The economy is a positive-sum expansion of the frontier. Every time a "hard" problem is solved, it lowers the barrier to entry for solving the next ten problems.

The Streetlight Effect


If the supply of opportunities is actually expanding, why do smart investors feel like it is shrinking?

Because of the Streetlight Effect.

A policeman sees a drunk man searching for his keys under a streetlight."Did you lose them here?" the policeman asks."No," the drunk man replies, "I lost them in the park, but this is where the light is."

Traditional VCs are huddled under the same streetlight—SaaS, Consumer, and Generative AI—in the same three geographies (SF, NY, London).

Because the Artisanal VC Model relies on warm intros and consensus pattern matching, every fund sees the exact same deal flow.

They are fishing in the same pond with 500 lines in the water, complaining that there are no fish, while the ocean behind them is teeming with life.

The scarcity is not in the deals; the scarcity is in the perspective of the investors.

Jevons Paradox: The Infinite Supply of Problems


The "Inelastic Supply" argument also assumes that demand for solutions is finite. But the Jevons Paradox teaches us that as technology increases efficiency, consumption rises. As AI, cloud computing, and no-code tools drive the cost of starting a company toward zero, the definition of a "venture-backable problem" expands radically.


  • Yesterday: You needed $5M and 20 engineers to build software. You could only target massive, obvious markets.

  • Today: You need $50k and an LLM. You can now profitably solve niche, complex, or vertical problems that were previously too small to touch.


We are moving from a world of "Tens of Giant Companies" to a world of "Millions of Specialized Agents." The supply of human problems to be solved is effectively infinite. The only bottleneck is the mechanism to fund them.



This disconnect between the potential supply of companies and the actual capital available creates an Innovation Deficit. Thousands of viable, high-growth businesses die every year. They do not die because they lack merit. They die because:


  • They are in "boring" industries (Logistics, Agriculture, Manufacturing).

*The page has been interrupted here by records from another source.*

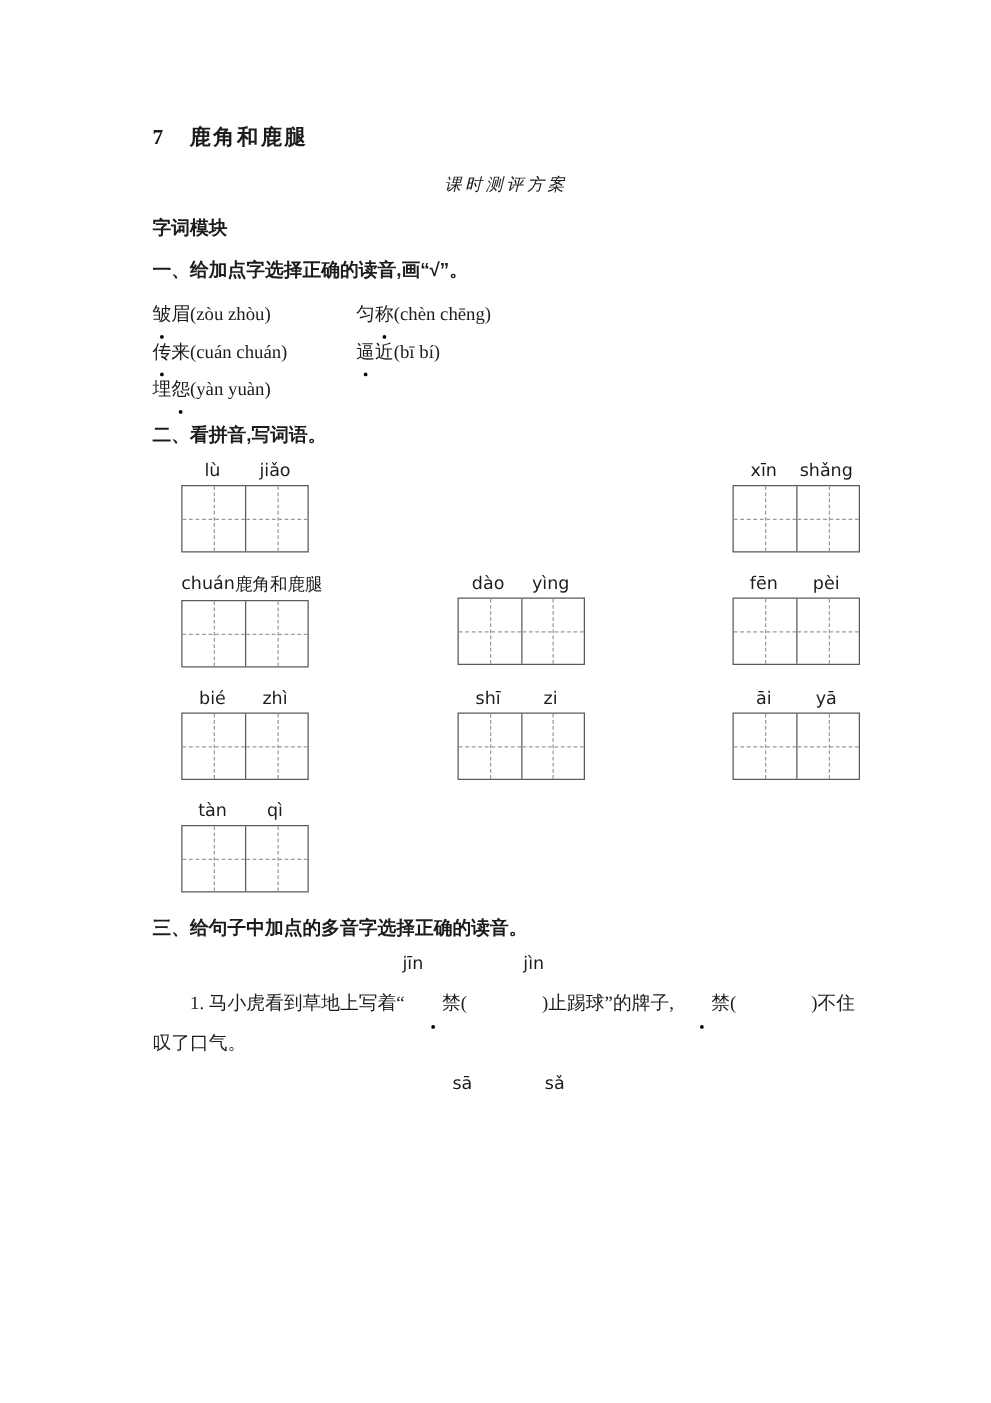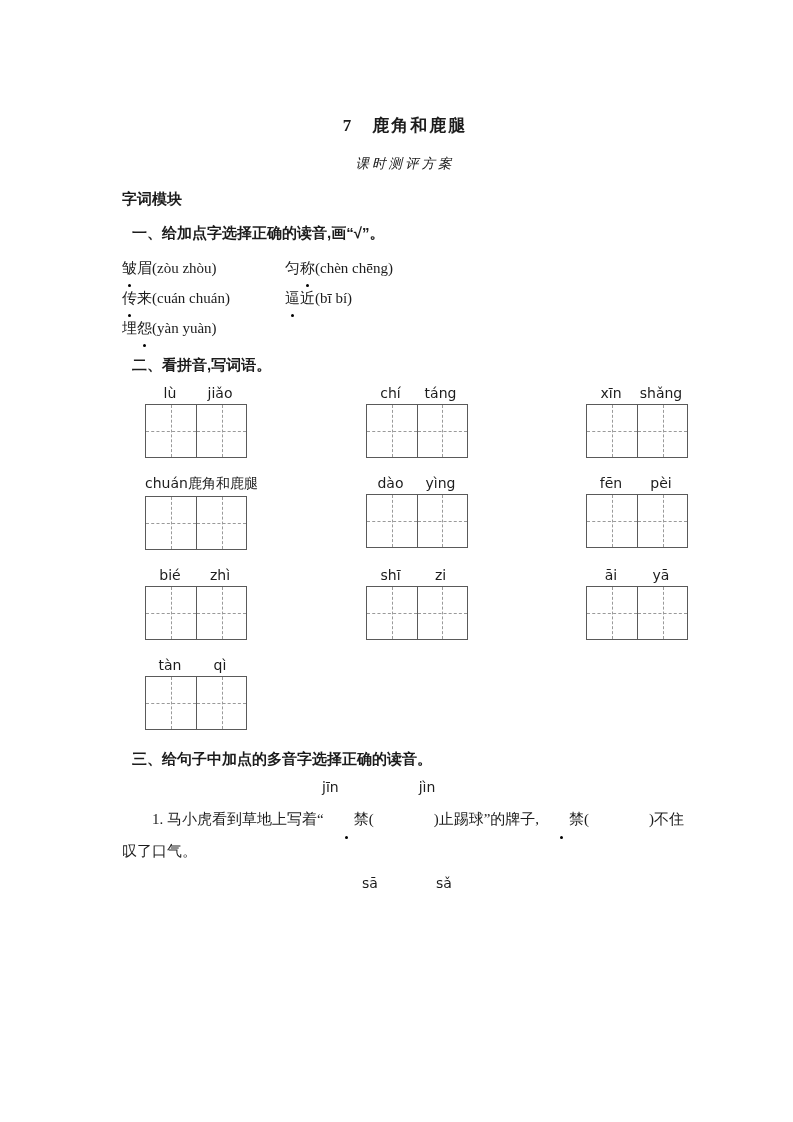--- a/index.html
+++ b/index.html
@@ -12,8 +12,8 @@
   .doc { padding:98px 105px 0 122px; }
 
   .title {
-    font-size:17px; font-weight:bold; text-align:center;
-    letter-spacing:2px; margin:16px 0 18px 0;
+    font-size:17px; font-weight:bold; 
+    letter-spacing:2px; margin:0 0 18px 0;
   }
   .subtitle {
     font-size:13.5px; font-weight:normal; font-style:italic;

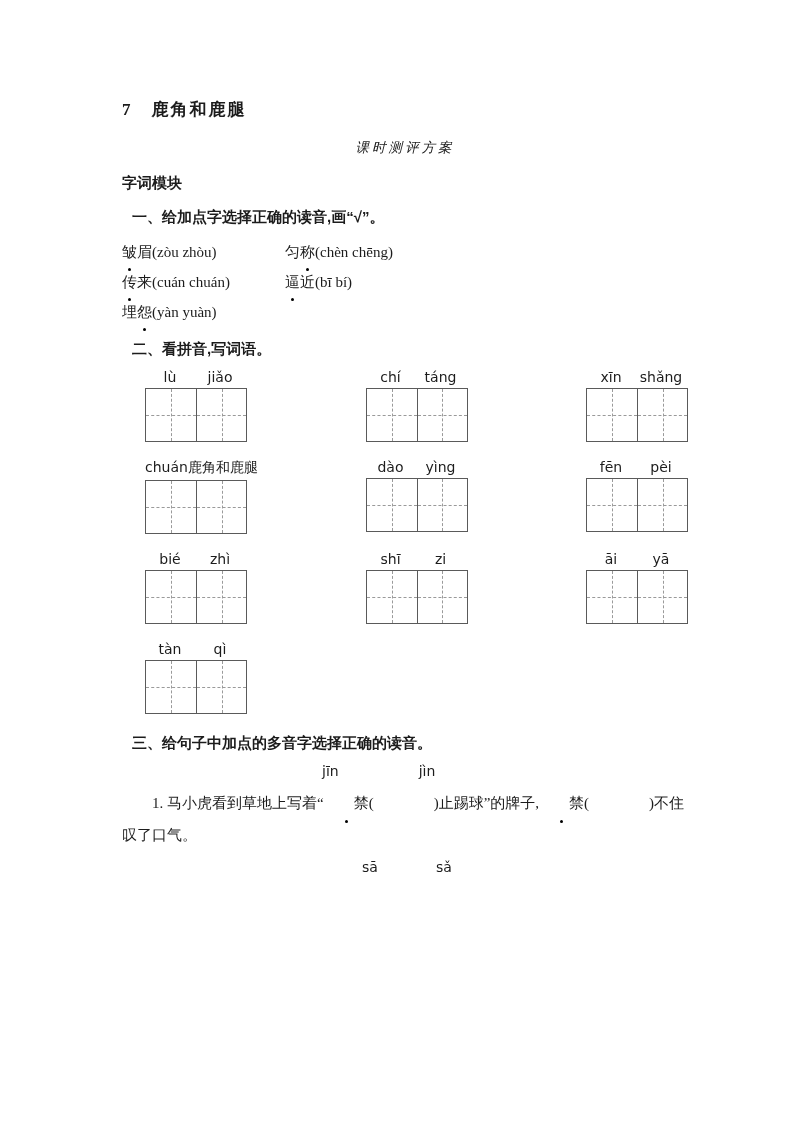--- a/index.html
+++ b/index.html
@@ -24,7 +24,7 @@
     font-weight:bold; font-size:15px; line-height:24px;
   }
   .module-label { margin:6px 0 10px 0; }
-  .q-heading { margin:10px 0 8px 10px; }
+  .q-heading { margin:10px 0 8px 0; }
 
   
   .word-grid {

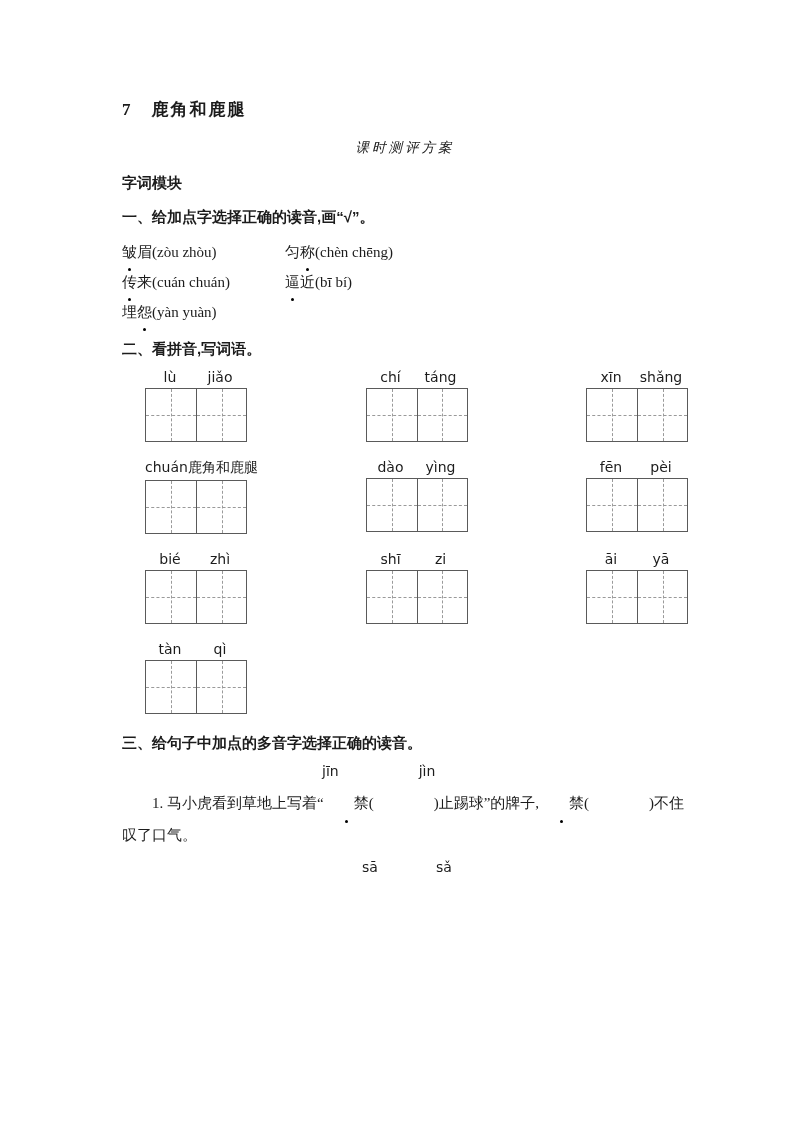--- a/index.html
+++ b/index.html
@@ -105,16 +105,6 @@
     </div>
     <div class="py-group">
       <div class="py-labels">
-          <span>chí</span>
-          <span>táng</span>
-        </div>
-      <div class="tian-boxes">
-          <div class="cell"></div>
-          <div class="cell"></div>
-        </div>
-    </div>
-    <div class="py-group">
-      <div class="py-labels">
           <span>xīn</span>
           <span>shǎng</span>
         </div>

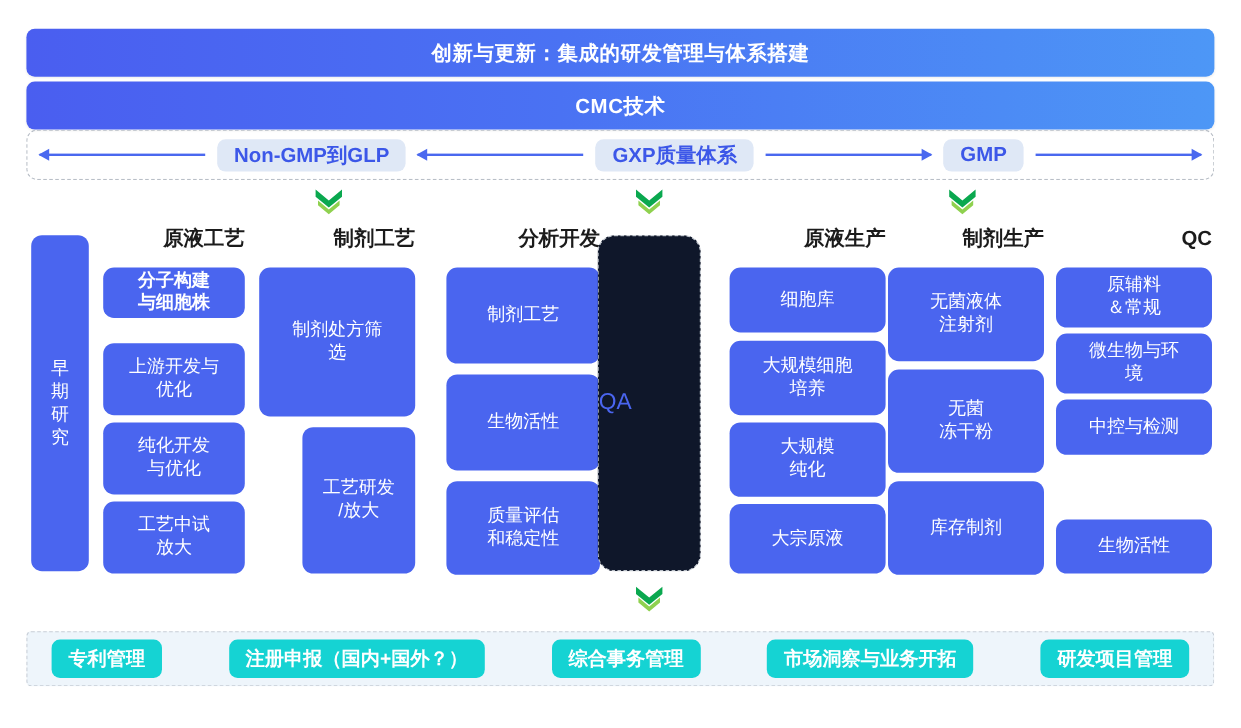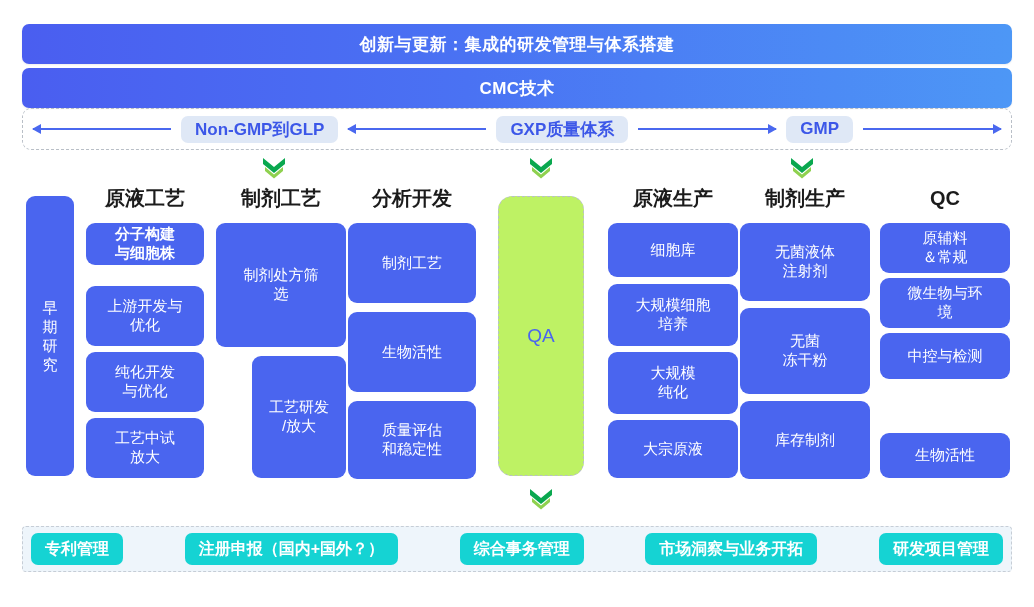--- a/index.html
+++ b/index.html
@@ -66,7 +66,7 @@
 
   .col{position:absolute;top:185px;}
   .col-title{
-    text-align:center;font-size:20px;font-weight:bold;color:#1b1b1b;
+    text-align:right;font-size:17px;font-weight:bold;color:#1b1b1b;
     height:27px;line-height:27px;white-space:nowrap;
   }
   .col-body{position:relative;}

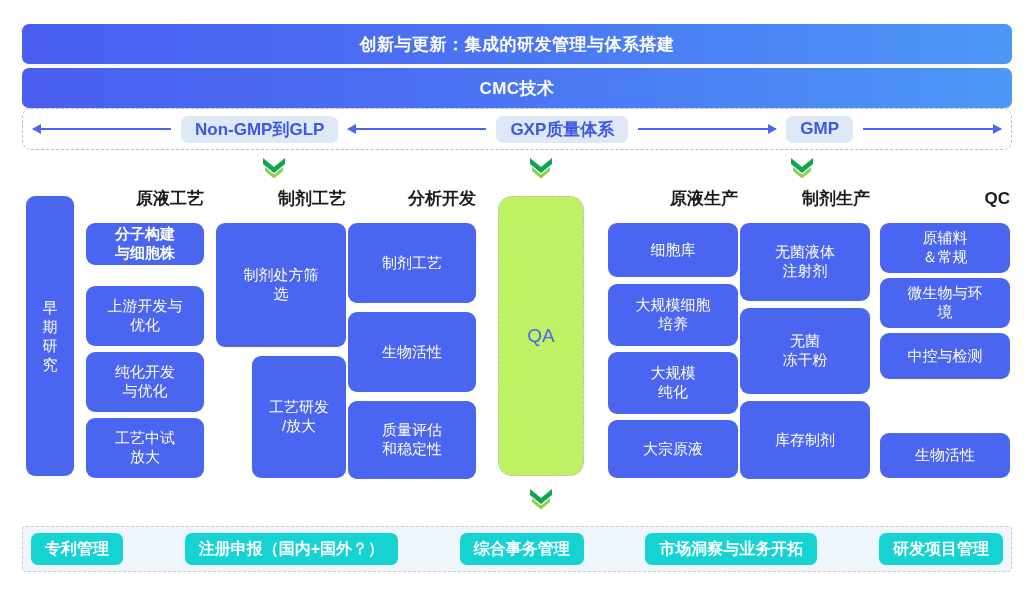--- a/index.html
+++ b/index.html
@@ -208,7 +208,7 @@
     </div>
   </div>
 
-  <div class="col" style="left:348px;width:128px;">
+  <div class="col" style="left:372px;width:128px;">
     <div class="col-title">分析开发</div>
     <div class="col-body" style="height:280px;">
       <div class="cell" style="top:11px;height:80px;">

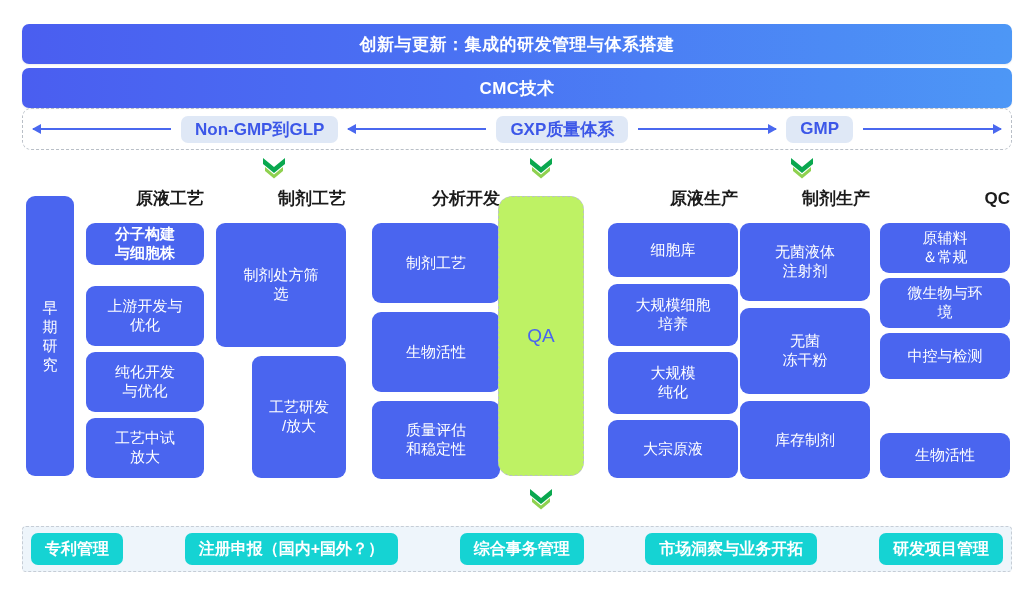--- a/index.html
+++ b/index.html
@@ -81,9 +81,9 @@
   
   .qa{
     position:absolute;left:498px;top:196px;width:86px;height:280px;
-    border:1px dashed #b9bfc7;border-radius:14px;background:#bef264;
+    border:1px dashed #b9bfc7;border-radius:14px;background:#0f172a;
     box-sizing:border-box;
-    display:flex;align-items:center;justify-content:center;
+    display:flex;align-items:center;
     color:#4a65ef;font-size:19px;font-weight:500;
   }
 

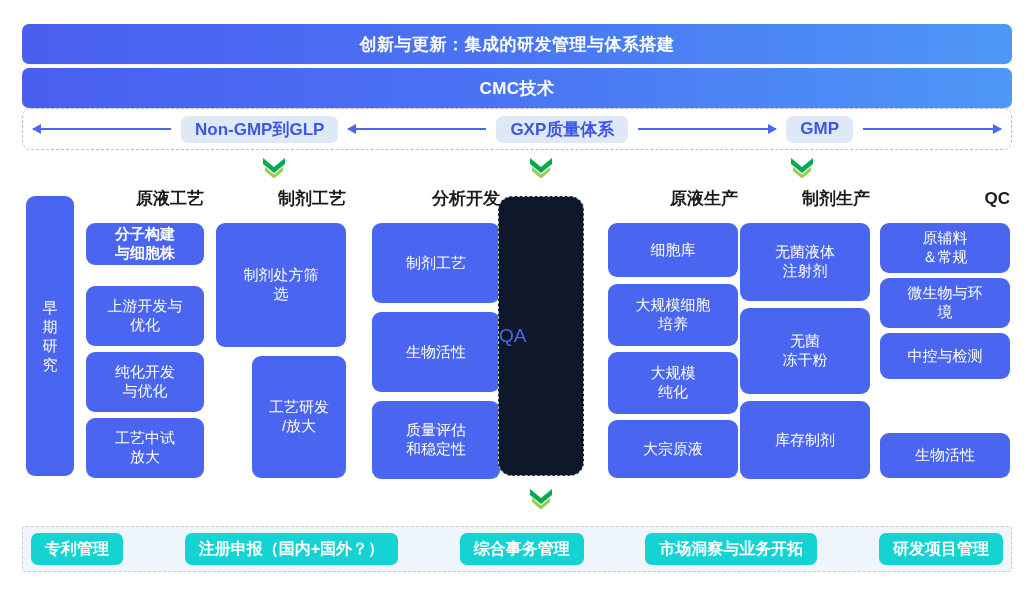--- a/index.html
+++ b/index.html
@@ -93,7 +93,7 @@
     background:#eef5fb;border:1px dashed #c6cdd6;border-radius:4px;
     box-sizing:border-box;
     display:flex;align-items:center;justify-content:space-between;
-    padding:0 8px;gap:7px;
+    padding:0 20px;gap:7px;
   }
   .teal{
     background:#15d3d3;color:#ffffff;border-radius:7px;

  • They are in "wrong" geographies (Jakarta, Lagos, Helsinki, Ohio).

  • They do not fit the "Pattern Match" of the 1000 people who control the capital.


When VCs say "There are too few deals," what they really mean is:

"There are too few deals that fit my narrow thesis, my warm intro network, and my 10-year fund constraints."

Closing the Deficit: The Self-Service VC Model


To unlock the "Infinite Frontier" of innovation, we cannot rely on the boutique, artisanal model of 20th-century Venture Capital. We need a capital market that scales as easily as the cloud. We need Self-Service VC.

Self-Service VC is the infrastructure required to move from an economy of Scarcity to an economy of Abundance.

Fueling the Bakery


The belief in "Too Much Capital, Too Few Deals" is a self-fulfilling prophecy. If you build a financial system that only has the bandwidth to process 100 companies, the market will warp to look like there are only 100 good companies. But if you look at the world through the lens of history, you see that human ingenuity is boundless. We have never run out of problems to solve. We have only run out of the capital efficiency required to solve them.

Self-Service VC is not just a different way to invest; it is a mechanism to close the Innovation Deficit. By aligning capital with the true dynamic nature of the economy, we stop fighting over a fixed slice of the pie and start fueling the bakery.